We Cannot Wait: FDA Needs to Act on ALS

There are 30,000 Americans living with Amyotrophic Lateral Sclerosis (ALS), a 100 percent fatal diagnosis that usually kills people in two to five years. Despite this currently grim outlook for patients, the Food and Drug Administration (FDA) has refused to exercise regulatory flexibility that would lead to faster approval and availability for ALS treatments. Hopefully, a recent announcement from FDA signals the agency may be moving beyond a “one size fits all” approach in order to responsibly help more patients.

With the welcome news that the FDA has reversed its position on AMX0035 – saying it will now review the treatment – ALS patients have new hope that a treatment that has shown itself to have positive effects could be increasingly available. These patients have traveled a long road to get to this point.

The House Energy and Commerce Subcommittee on Health convened a hearing in July to question the FDA’s slow approval process for treatments for neurodegenerative diseases. The hearing was an important step in recognizing the urgent need for FDA to use regulatory flexibility for promising ALS treatments, with lawmakers on both sides of the aisle urging the FDA to help patients living with ALS today.

Although the FDA has incorrectly stated that the science is not there for ALS, leading ALS neurologist Merit Cudkowicz is hopeful, saying “there had previously been no hope for ALS patients, but now there is.” We agree; we are living proof that the science for ALS is there today.

As participants in a Phase 3 clinical trial and the Expanded Access program for an investigational therapy called NurOwn, we were fortunate to gain access to this individualized stem cell therapy. For us and others, NurOwn improved physical function and even halted the progression of ALS, particularly among patients with less advanced cases of our disease. But, our ability to continue receiving this life-changing treatment is gone. We need more doses in order to live, but FDA’s current stance on this therapy ensures that we won’t get any nor will anyone else.

The situation is dire. Only 1,300 clinical trial seats are available for people living with ALS in the United States, and many ALS patients will receive a placebo rather than an experimental treatment. There are even fewer opportunities for expanded access. We all know the outcome without treatments; we will lose our ability to walk and speak before succumbing to paralysis and an inability to breathe, followed by death. 

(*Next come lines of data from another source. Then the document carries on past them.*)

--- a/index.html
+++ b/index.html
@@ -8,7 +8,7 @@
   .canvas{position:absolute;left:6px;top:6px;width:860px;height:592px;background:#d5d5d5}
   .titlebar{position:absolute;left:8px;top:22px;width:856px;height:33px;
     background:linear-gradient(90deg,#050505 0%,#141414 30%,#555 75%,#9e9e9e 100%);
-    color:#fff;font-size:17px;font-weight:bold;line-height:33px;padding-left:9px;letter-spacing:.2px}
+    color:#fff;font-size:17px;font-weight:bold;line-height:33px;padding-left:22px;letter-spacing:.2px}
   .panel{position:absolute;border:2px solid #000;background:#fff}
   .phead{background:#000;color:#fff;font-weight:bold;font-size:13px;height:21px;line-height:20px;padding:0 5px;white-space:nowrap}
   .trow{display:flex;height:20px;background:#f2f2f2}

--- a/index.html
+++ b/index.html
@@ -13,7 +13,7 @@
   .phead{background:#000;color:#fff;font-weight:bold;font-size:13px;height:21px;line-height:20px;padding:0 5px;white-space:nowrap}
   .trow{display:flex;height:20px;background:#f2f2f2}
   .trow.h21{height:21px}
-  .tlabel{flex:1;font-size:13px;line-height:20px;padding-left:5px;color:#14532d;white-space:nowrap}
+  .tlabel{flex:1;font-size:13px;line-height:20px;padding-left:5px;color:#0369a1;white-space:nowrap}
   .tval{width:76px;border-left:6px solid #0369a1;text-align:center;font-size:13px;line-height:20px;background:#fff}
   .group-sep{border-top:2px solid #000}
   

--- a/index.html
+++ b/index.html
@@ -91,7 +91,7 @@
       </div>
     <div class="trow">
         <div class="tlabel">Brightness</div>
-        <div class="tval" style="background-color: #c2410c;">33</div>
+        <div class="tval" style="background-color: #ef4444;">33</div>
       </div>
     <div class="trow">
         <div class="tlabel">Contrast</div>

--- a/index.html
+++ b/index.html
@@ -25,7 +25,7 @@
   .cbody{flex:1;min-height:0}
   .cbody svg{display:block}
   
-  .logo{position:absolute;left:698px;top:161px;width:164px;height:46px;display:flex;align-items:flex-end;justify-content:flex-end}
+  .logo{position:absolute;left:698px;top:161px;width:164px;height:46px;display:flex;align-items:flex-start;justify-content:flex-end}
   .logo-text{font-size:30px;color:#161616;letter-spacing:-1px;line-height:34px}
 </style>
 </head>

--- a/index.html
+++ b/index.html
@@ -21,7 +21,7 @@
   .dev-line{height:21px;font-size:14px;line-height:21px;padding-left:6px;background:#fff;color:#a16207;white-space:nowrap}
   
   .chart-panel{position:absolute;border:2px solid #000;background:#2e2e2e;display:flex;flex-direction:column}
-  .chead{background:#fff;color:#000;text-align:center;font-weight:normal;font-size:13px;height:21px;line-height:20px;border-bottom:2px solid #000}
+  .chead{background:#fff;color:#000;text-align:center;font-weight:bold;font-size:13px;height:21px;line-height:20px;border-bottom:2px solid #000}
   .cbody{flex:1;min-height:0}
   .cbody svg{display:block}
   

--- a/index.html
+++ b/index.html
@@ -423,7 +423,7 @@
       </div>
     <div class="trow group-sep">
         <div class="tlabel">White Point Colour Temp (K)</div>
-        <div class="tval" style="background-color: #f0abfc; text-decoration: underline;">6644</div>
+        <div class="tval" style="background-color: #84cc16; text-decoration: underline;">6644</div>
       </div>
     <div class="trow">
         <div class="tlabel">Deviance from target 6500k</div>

There is important legislation before Congress that would broaden expanded access programs, while investing in the research and development of neurodegenerative treatments. The ALS community needs Congress to pass this legislation and to pressure the FDA to expedite approval for NurOwn and AMX0035. Expanded Access offers a viable path to access for some patients, but it is no substitute for FDA approval.

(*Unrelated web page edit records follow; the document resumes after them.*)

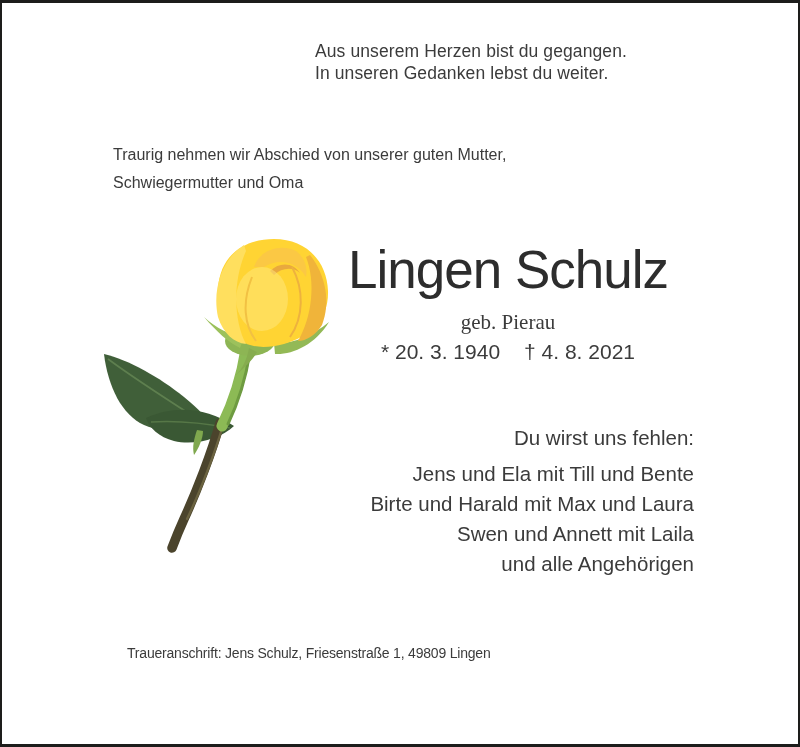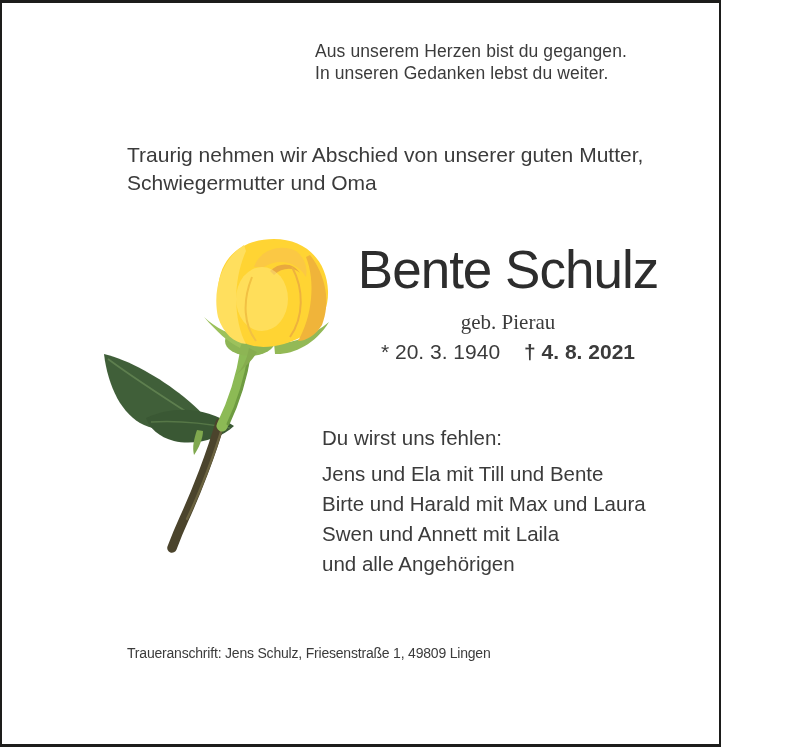--- a/index.html
+++ b/index.html
@@ -5,7 +5,7 @@
   html, body { margin: 0; padding: 0; background: #ffffff; }
   .sheet {
     position: relative;
-    width: 721px;
+    width: 800px;
     height: 747px;
     box-sizing: border-box;
     background: #ffffff;

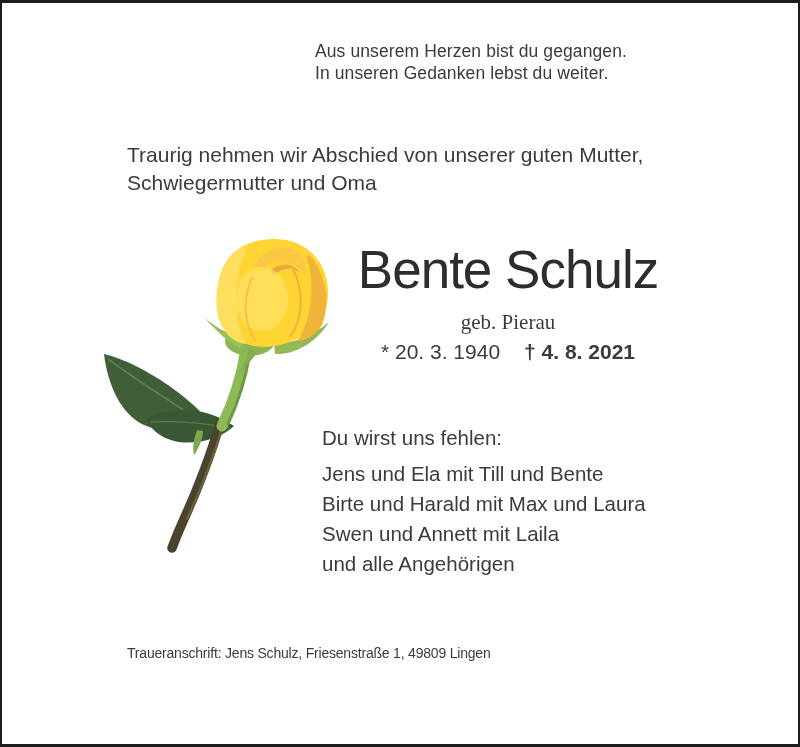--- a/index.html
+++ b/index.html
@@ -26,9 +26,9 @@
   }
   .intro {
     position: absolute;
-    left: 125px;
+    left: 111px;
     top: 138px;
-    font-size: 21px;
+    font-size: 16px;
     line-height: 28px;
   }
   .rose {

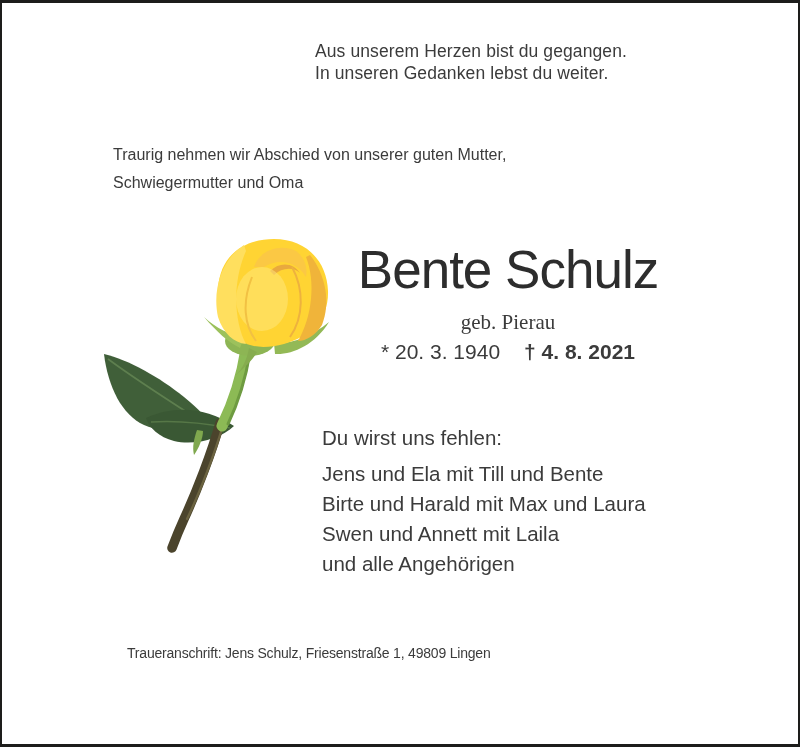--- a/index.html
+++ b/index.html
@@ -147,7 +147,7 @@
   </div>
 
   <div class="name-block">
-    <div class="name">Bente Schulz</div>
+    <div class="name">Lingen Schulz</div>
     <div class="maiden">geb. Pierau</div>
     <div class="dates">
       <span>* 20. 3. 1940</span><span class="death">† 4. 8. 2021</span>

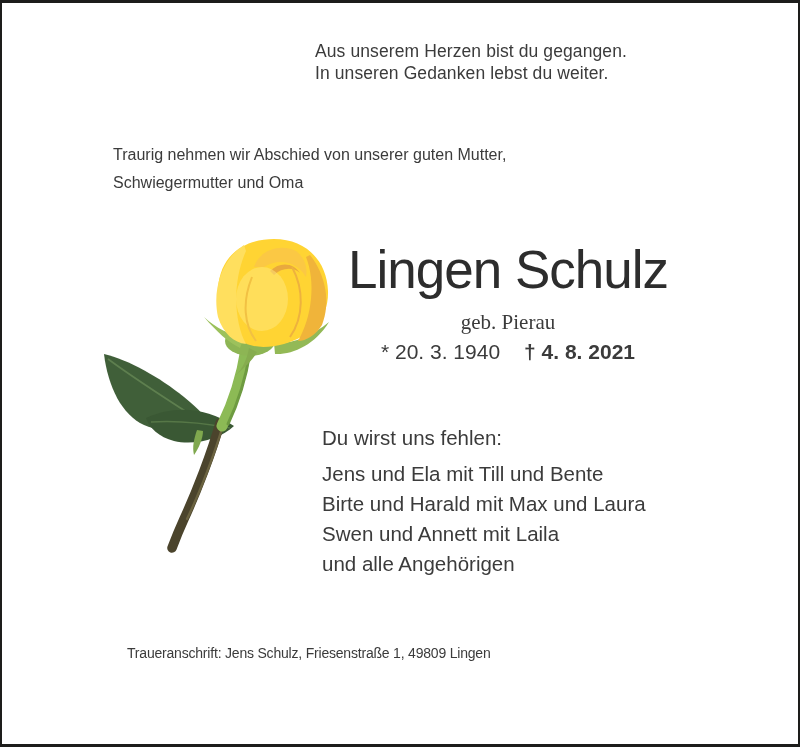--- a/index.html
+++ b/index.html
@@ -64,7 +64,7 @@
     line-height: 26px;
     white-space: nowrap;
   }
-  .dates .death { margin-left: 24px; font-weight: bold; }
+  .dates .death { margin-left: 24px; }
   .farewell {
     position: absolute;
     left: 320px;

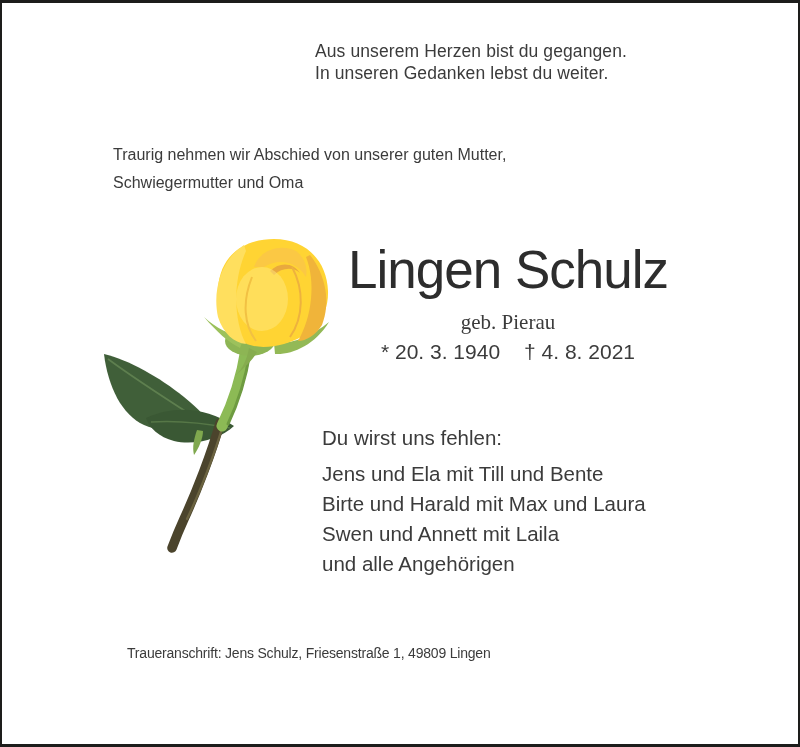--- a/index.html
+++ b/index.html
@@ -70,7 +70,7 @@
     left: 320px;
     top: 422px;
     width: 372px;
-    text-align: left;
+    text-align: right;
     font-size: 20.5px;
   }
   .farewell-heading { line-height: 26px; }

Yet, FDA’s current posture on promising ALS treatments means they may not be approved for at least another four years. During his testimony, ALS patient and advocate Brian Wallach noted by the time these critically needed medicines are approved, every American living with ALS today will have died without access to treatments that could have improved their quality of life or even halted their disease progression.  

Denying patients a treatment that could extend their lives by even six or 12 months robs them of the opportunity to be with their families for another birthday, graduation, or wedding. As fathers and husbands ourselves, we know these milestones are the moments that make up a life. We know a cure for ALS has not yet been discovered, but until one is, we cannot accept that treatments that would help keep our families whole – even if just for a short amount of time – remain out of reach due to bureaucratic red tape.  

We are pleased to see the FDA’s Center for Drug Evaluation and Research, led by Patrizia Cavazzoni, M.D., reverse its position on AMX0035, and we are hopeful the agency’s biologics division, directed by Peter Marks, M.D., will do the same for NurOwn. Even if these treatments benefit only a small population of patients, it creates a chance to extend the lives of terminal patients who have no other options. For us, these treatments provide hope, but we need the FDA to approve them for patients living today. We do not have time to wait.

Phil Green is a former collegiate athlete and has been living with ALS since August 2018. Eric Stevens is a former NFL player and LAFD firefighter diagnosed with ALS in August 2019.